Tuesday, October 20, 2009

Unsecured Loans (Unnamed Copywriting)

Unsecured loans are not a new phenomenon in the lending world, but are finally falling into favor as a good option for borrowers. As the economy has grown worse over the last couple of years, nowhere has the fallout been more evident than in the world of lending. If you were to travel backwards in time to three years ago, you’d see an environment ripe with options, with new, creative ways to lend money popping up almost daily. However, those days are long gone.

Because of the fact that that unsecured personal loans have no collateral to back them up, it is much harder for a lender to recoup their money should the borrower stop making payments, as there is nothing for the lender to go after. As a result of this fact, most unsecured loans had approval guidelines that were much stricter than other lending options. The loans were either offered to only tier one borrowers with credit scores above 750, or the interest rates were astronomically high. In this golden age of lending, rarely was an unsecured loan the right choice for a borrower.
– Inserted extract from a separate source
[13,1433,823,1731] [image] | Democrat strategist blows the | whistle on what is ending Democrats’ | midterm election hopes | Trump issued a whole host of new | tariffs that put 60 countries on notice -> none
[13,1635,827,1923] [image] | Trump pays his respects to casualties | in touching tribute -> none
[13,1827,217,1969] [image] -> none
But in today’s lending market, lots of viable options are simply no longer there. Credit card guidelines have hurt the credit card industry, resulting in higher interest rates and lower credit limits. Due to the housing crisis, home equity lines are next to impossible to obtain. The banks offering partially secured loans were, for the most part, the same banks offering sub-prime mortgage loans, and are now all gone. So what is left?

You still have the option of pulling cash from the equity in your home. However, unlike the olden days, this is rarely able to be accomplished through a home equity loan. Now, in order to pull cash out, nine times out of ten, you will need to fully refinance your current mortgage. In some instances, this may make sense, but if you have a short term need for the money, it makes no sense to attach this to your home and pay on it for the next thirty years.

If you need money, and your repayment goals are under five years, the only options you have left are unsecured loans. When your alternatives are to either eat up the dwindling equity in your home, pull from a 20% interest rate credit card, or not get the money at all, all of the sudden a 12% unsecured loan doesn’t seem so bad.